Community Council hosts Special Olympics event on Ted Slavin Field


Davis Marks/Chronicle

Charlotte Newman ’24 and Illi Kreiz ’24 cheer on participants at a Special Olympics event organized by Community Council.

Davis Marks

Community Council hosted a Special Olympics event featuring a variety of athletics activities, ranging from soccer to running relays, for young students with special needs on the Ted Slavin Field Tuesday. With five million participants annually, Special Olympics is the world’s largest sports organization for children and adults with intellectual and physical disabilities with the goal of providing training and activities.

Upper School Counselor Michelle Bracken said Community Council planned the event because it gives children with special needs an opportunity to have fun and lends a new perspective to students.

“Hosting the Special Olympics on campus as part of Community Service Week is important because it brings perspective to our lives,” Bracken said. “When we watch the athletes compete with such joy, it reminds us that our lives are really not that bad and puts things in perspective.”

For this Special Olympics event, Community Council partnered with The Help Group, which serves children, adolescents and young adults with needs related to autism spectrum disorder, learning disabilities, ADHD, developmental delays, abuse and emotional challenges.

In an email, Community Council encouraged students to either skip a class period to volunteer or cheer on student-athletes during lunch. To help run the event, around 50 student volunteers made connections and participated in activities with the student-athletes.

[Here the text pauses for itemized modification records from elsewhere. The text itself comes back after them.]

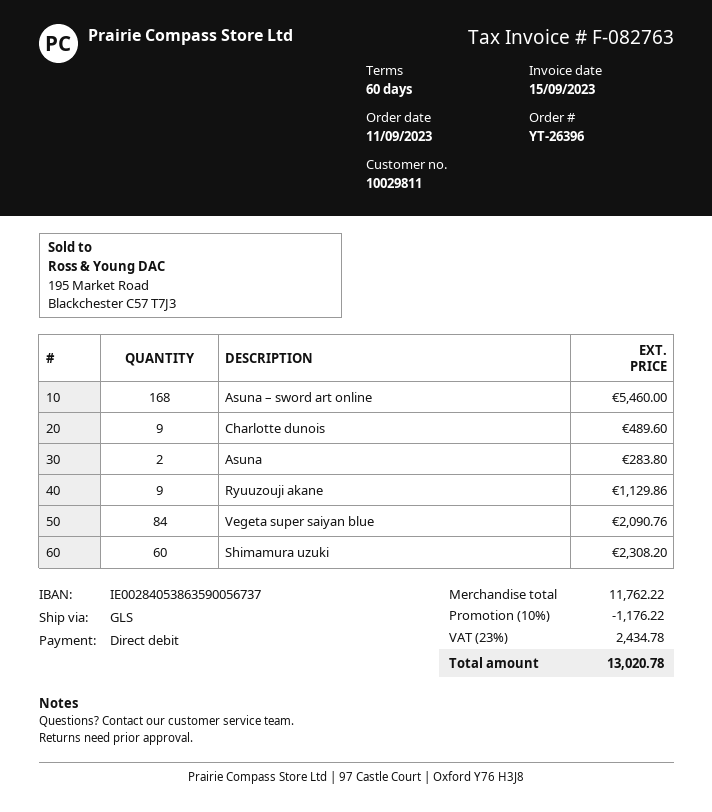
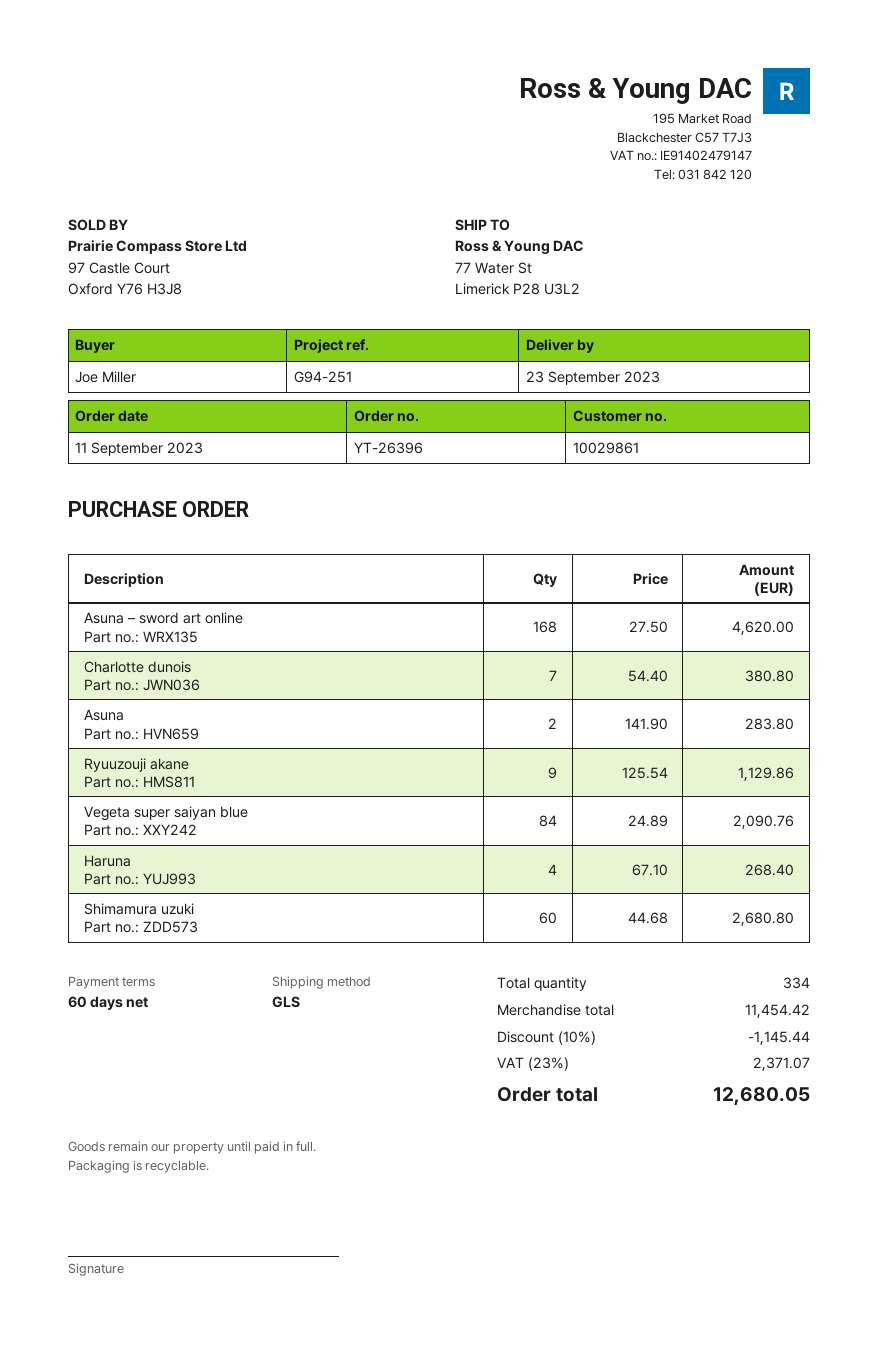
customer number: 10029811 -> 10029861
Asuna – sword art online: 168 for 5460.00 -> 168 for 4620.00
Charlotte dunois: 9 for 489.60 -> 7 for 380.80
Shimamura uzuki: 60 for 2308.20 -> 60 for 2680.80
Haruna: none -> 4 for 268.40
subtotal: 11762.22 -> 11454.42
discount: 10% = 1176.22 -> 10% = 1145.44
tax: 23% = 2434.78 -> 23% = 2371.07
total: 13020.78 -> 12680.05

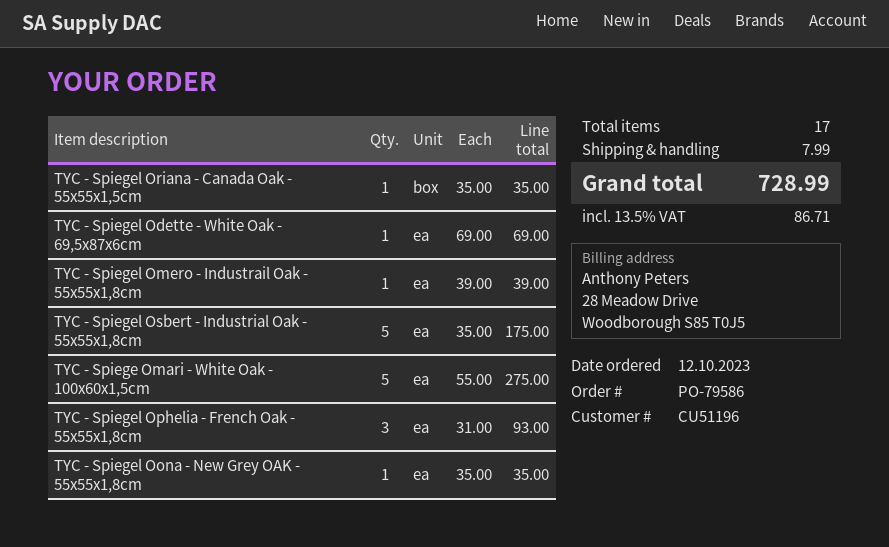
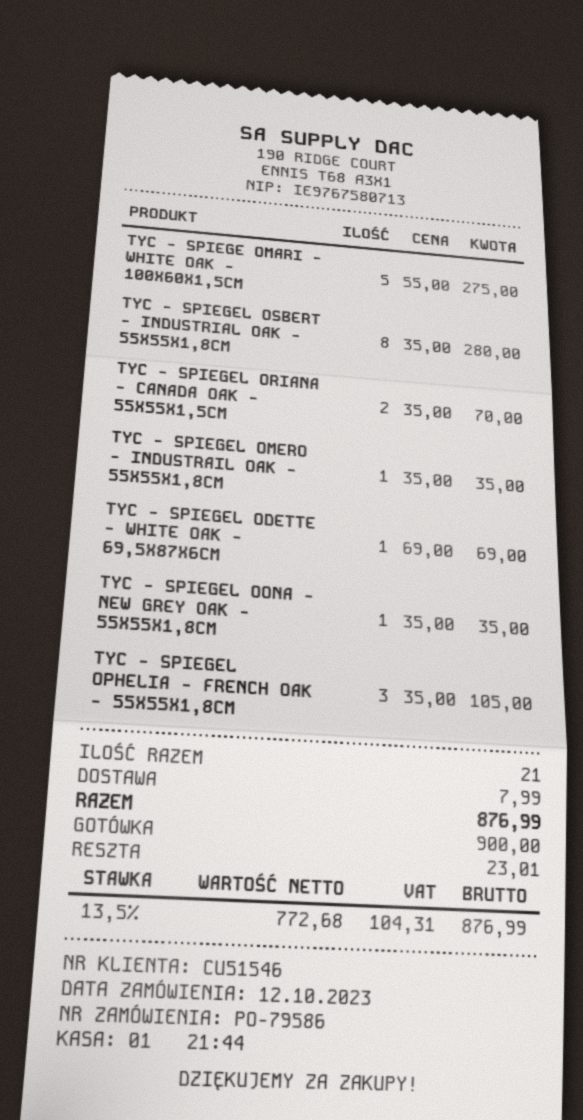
customer number: CU51196 -> CU51546
TYC - Spiegel Oriana - Canada Oak - 55x55x1,5cm: 1 x 35.00 = 35.00 -> 2 x 35.00 = 70.00
TYC - Spiegel Omero - Industrail Oak - 55x55x1,8cm: 1 x 39.00 = 39.00 -> 1 x 35.00 = 35.00
TYC - Spiegel Osbert - Industrial Oak - 55x55x1,8cm: 5 x 35.00 = 175.00 -> 8 x 35.00 = 280.00
TYC - Spiegel Ophelia - French Oak - 55x55x1,8cm: 3 x 31.00 = 93.00 -> 3 x 35.00 = 105.00
total quantity: 17 -> 21
tax: 13.5% = 86.71 -> 13.5% = 104.31
total: 728.99 -> 876.99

Sophie Shabani ’24, who volunteered as a Special Olympics Ambassador, said she wanted to volunteer for the event because she has done so in the past and wanted another opportunity to make a difference.

“I volunteered for the Special Olympics [event] because I did something similar when I was younger and I loved volunteering,” Shabani said “It was a great experience and I had so much fun helping the kids with activities such as soccer and relay races.”

Like Shabani, Shoshie Bernstein ’22 volunteered at the event and said she was inspired to volunteer following past positive experiences and enjoyed connecting with both students she had met in the past as well as new students.

“I decided to volunteer because I’ve had the opportunity to hang out with special needs children and adults in the past and also because I participated in the Special Olympics event Harvard-Westlake hosted when I was a sophomore, and absolutely loved it,” Bernstein said. “I recognized some of the athletes who I had gotten to know last time, and it was awesome to catch up with them. It was also so wonderful getting to know some of the athletes I had never met before. They were all filled with so much joy and enthusiasm—it was truly contagious.”